Harga makanan di Jepang naik 3,1% year-on-year pada Agustus 2026, melambat dari kenaikan 3,5% pada Juli dan mencatat laju pertumbuhan paling lambat sejak Juli 2024. Tekanan harga mereda di beberapa kategori, termasuk sayuran segar (5,5% vs 6,5% pada Juli), buah segar (0,1% vs 2,4%), produk susu dan telur (1,3% vs 3,5%), kue dan permen (5,0% vs 6,1%), daging (3,3% vs 3,9%), minuman beralkohol (0,4% vs 0,6%), dan makanan siap saji (3,3% vs 3,5%).

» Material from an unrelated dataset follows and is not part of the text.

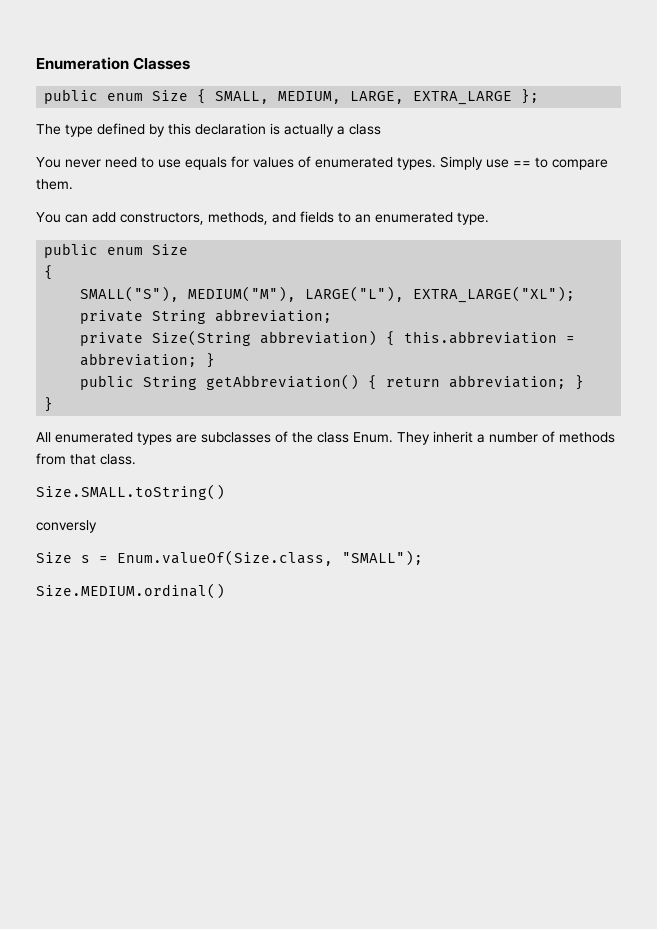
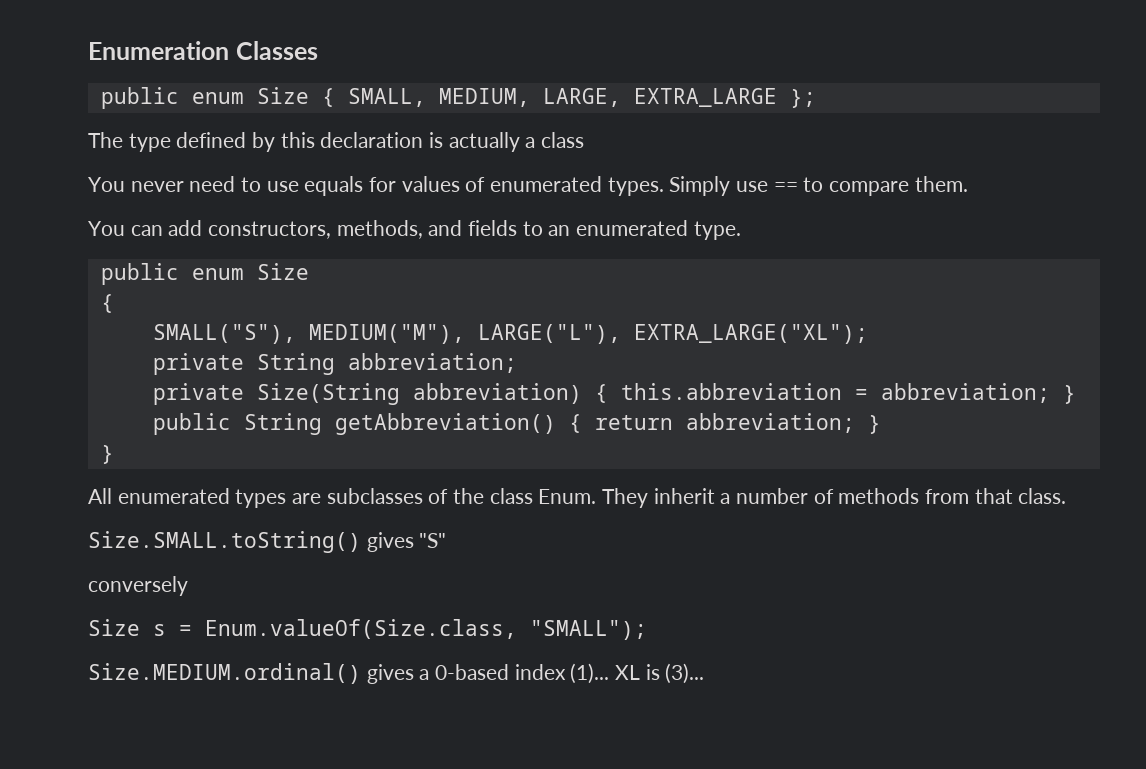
[36,520,97,533] // conversly -> [366,532,447,552] [88,576,188,596] gives "S" // conversely
(225, 591) none -> [366,663,705,684] gives a 0-based index (1)... XL is (3)...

Sementara itu, harga sereal turun untuk bulan keempat berturut-turut (-3,4% vs -2,2%), dan harga beras merosot 15,7% secara tahunan, memperpanjang penurunannya selama empat bulan beruntun dan mencatat penurunan terdalam sejak April 2005.
Sebaliknya, pertumbuhan harga meningkat di beberapa kategori, termasuk ikan dan makanan laut (9,9% vs 9,0%), minyak, lemak, dan bumbu (4,0% vs 3,4%), minuman (6,0% vs 5,5%), serta makanan yang disantap di luar (2,1% vs 1,7%).